Upcoming Events
A programme of events for 2025-2026 is coming soon.
Past Events

Summer Workshop 2025: Spontaneity
University College London 4th-5th July
Emily McTernan (University College London) – ‘Don’t Google me: Freedom, Spontaneity, and the Right to an Open Future’
Pablo Fernandez Velasco (University of Stirling) – ‘The Aesthetics of Being Lost: Spontaneous Freedom and Environmental Experience’
Karl Schafer (University of Texas) ‘The Principle of Insufficient Reason and the Possibility of Freedom’
Tom Whyman (University of Liverpool) – ‘Fanon, Violence, and Spontaneous Freedom’
Ting Fung Ho (Duke University) ‘Spontaneous Freedom in Perception: Mindfulness Beyond Categorization’
Elena Holmgren (University of British Columbia) ‘Group Flow as Spontaneous Collective Agency: A Phenomenological Account’
Brian O’Connor (University College Dublin) – ‘Idleness as Spontaneity without Autonomy’
Eric Yang (Santa Clara University) ‘Ritual and Spontaneity’
Xiaochen Zhao (Independent Scholar) ‘Freedom as Ontological Spontaneity: Heidegger’s Aesthetic-Phenomenological Recasting of Kant’
With comments from Amin Ebrahimi Afrouzi (UCLA), David Chandler (UCL), Ayesha Chakravarti (UCL), Isabel Herburger (Rutgers), Lizzy Holt (UCL), Kirstine la Cour (UCL), Ethan Nowak (Stanford) and Charles Petersen (Stanford)

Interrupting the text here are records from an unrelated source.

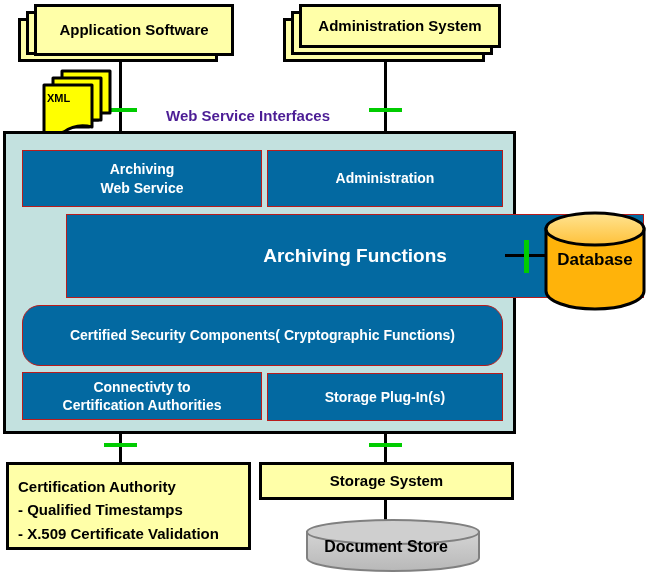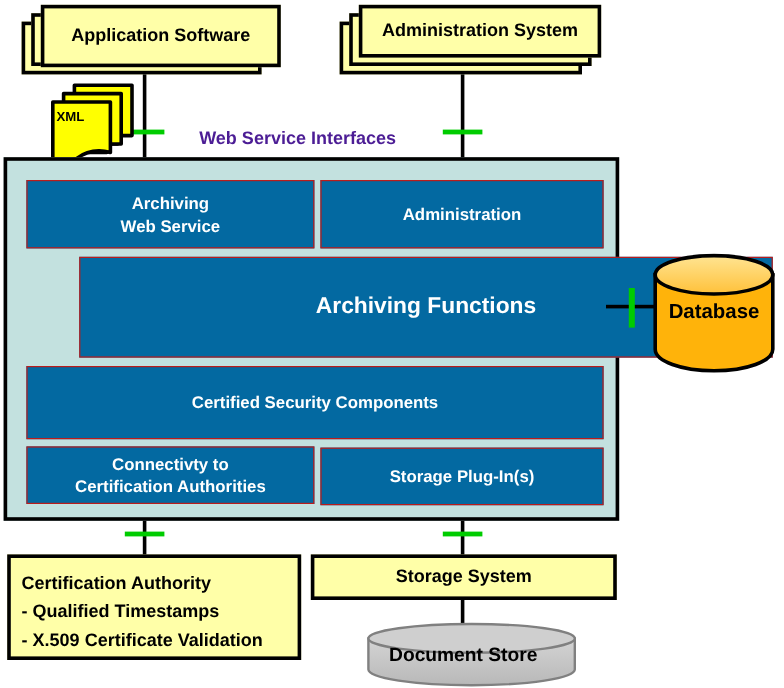--- a/index.html
+++ b/index.html
@@ -146,22 +146,23 @@
       <span>Web Service</span>
     </div>
     <div class="abs bbox" style="left:261px; top:16px; width:236px; height:57px; flex-direction:row;gap:31px;">
       <span>Administration</span>
     </div>
 
     <div class="abs bbox big" style="left:16px; top:80px; width:578px; height:84px;margin-left:44px;">
       <span>Archiving Functions</span>
     </div>
 
-    <div class="abs bbox" style="left:16px; top:171px; width:481px; height:61px; flex-direction:row;">
+    <div class="abs bbox" style="left:16px; top:171px; width:481px; height:61px; flex-direction:row;border-radius:18px;">
       <span>Certified Security Components</span>
+      <span>( Cryptographic Functions)</span>
     </div>
 
     <div class="abs bbox" style="left:16px; top:238px; width:240px; height:48px; flex-direction:column;">
       <span>Connectivty to</span>
       <span>Certification Authorities</span>
     </div>
     <div class="abs bbox" style="left:261px; top:239px; width:236px; height:48px;">
       <span>Storage Plug-In(s)</span>
     </div>
   </div>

The Spontaneity of Freedom Lecture Series
Inaugural Lecture: Berislav Marušić
The Ethicist and the Ontologist: On Self-Prediction in Practical Reasoning
Sometimes there is something problematic about self-prediction in practical reasoning. For example, the smoker who reasons that, since they are likely to smoke in the future, they should not take steps to quit as they are likely a wasted effort, is making a mistake. But what sort of mistake is it? The Ethicist holds that the mistake is fundamentally ethical: it’s an objectionable opportunism that excuses the satisfaction of a questionable preference. Thus, the smoker who refuses to quit on the grounds that he is likely to smoke again is finding an excuse for his bad habit. The Ontologist holds that the mistake is fundamentally ontological: it’s a mistake about the nature of freedom. Thus, the smoker who refuses to quit on the grounds that he is likely to smoke again treats his smoking as something that is not up to him but as a mere outcome, like the drawing of a lottery.
In this paper, I examine the depth of the disagreement between the Ethicist and the Ontologist. I argue that, despite various arguments against the opposing position, they are not fundamentally inconsistent. My main thesis is that mistakes about freedom are mistakes of freedom: An ontological mistake about our freedom is an ethically mistaken instance of choice. This is why, despite differences in emphasis, the Ethicist and the Ontologist can be reconciled.